BEGIN

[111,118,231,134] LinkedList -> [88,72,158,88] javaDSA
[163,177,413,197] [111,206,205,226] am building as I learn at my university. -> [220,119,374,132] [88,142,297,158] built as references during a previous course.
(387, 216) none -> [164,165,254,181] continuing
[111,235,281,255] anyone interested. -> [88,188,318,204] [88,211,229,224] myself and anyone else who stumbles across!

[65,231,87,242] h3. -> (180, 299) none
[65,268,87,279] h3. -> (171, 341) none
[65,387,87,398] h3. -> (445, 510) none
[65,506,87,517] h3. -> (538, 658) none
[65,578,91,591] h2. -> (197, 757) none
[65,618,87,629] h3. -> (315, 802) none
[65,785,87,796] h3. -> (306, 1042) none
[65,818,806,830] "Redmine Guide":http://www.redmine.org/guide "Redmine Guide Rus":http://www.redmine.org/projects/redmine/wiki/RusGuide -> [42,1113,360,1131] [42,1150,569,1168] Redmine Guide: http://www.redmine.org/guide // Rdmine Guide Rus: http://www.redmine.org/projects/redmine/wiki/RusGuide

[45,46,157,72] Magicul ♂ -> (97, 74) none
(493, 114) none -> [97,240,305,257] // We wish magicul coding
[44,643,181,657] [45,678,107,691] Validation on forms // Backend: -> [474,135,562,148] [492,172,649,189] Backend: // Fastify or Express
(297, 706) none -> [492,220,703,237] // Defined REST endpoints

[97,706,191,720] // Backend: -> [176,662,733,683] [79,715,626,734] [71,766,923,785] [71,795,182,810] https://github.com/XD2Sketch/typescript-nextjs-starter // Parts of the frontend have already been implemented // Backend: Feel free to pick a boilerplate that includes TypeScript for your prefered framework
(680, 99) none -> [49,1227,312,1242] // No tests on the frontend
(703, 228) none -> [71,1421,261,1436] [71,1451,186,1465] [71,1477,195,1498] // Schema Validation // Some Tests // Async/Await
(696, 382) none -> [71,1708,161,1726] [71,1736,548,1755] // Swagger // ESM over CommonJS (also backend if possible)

END

# TASK GOAL
Repeat the lines from the first one in the records through the line containing "(297, 706) none", exactly as written, and nothing else.

# ANSWER SPACE
[111,118,231,134] LinkedList -> [88,72,158,88] javaDSA
[163,177,413,197] [111,206,205,226] am building as I learn at my university. -> [220,119,374,132] [88,142,297,158] built as references during a previous course.
(387, 216) none -> [164,165,254,181] continuing
[111,235,281,255] anyone interested. -> [88,188,318,204] [88,211,229,224] myself and anyone else who stumbles across!

[65,231,87,242] h3. -> (180, 299) none
[65,268,87,279] h3. -> (171, 341) none
[65,387,87,398] h3. -> (445, 510) none
[65,506,87,517] h3. -> (538, 658) none
[65,578,91,591] h2. -> (197, 757) none
[65,618,87,629] h3. -> (315, 802) none
[65,785,87,796] h3. -> (306, 1042) none
[65,818,806,830] "Redmine Guide":http://www.redmine.org/guide "Redmine Guide Rus":http://www.redmine.org/projects/redmine/wiki/RusGuide -> [42,1113,360,1131] [42,1150,569,1168] Redmine Guide: http://www.redmine.org/guide // Rdmine Guide Rus: http://www.redmine.org/projects/redmine/wiki/RusGuide

[45,46,157,72] Magicul ♂ -> (97, 74) none
(493, 114) none -> [97,240,305,257] // We wish magicul coding
[44,643,181,657] [45,678,107,691] Validation on forms // Backend: -> [474,135,562,148] [492,172,649,189] Backend: // Fastify or Express
(297, 706) none -> [492,220,703,237] // Defined REST endpoints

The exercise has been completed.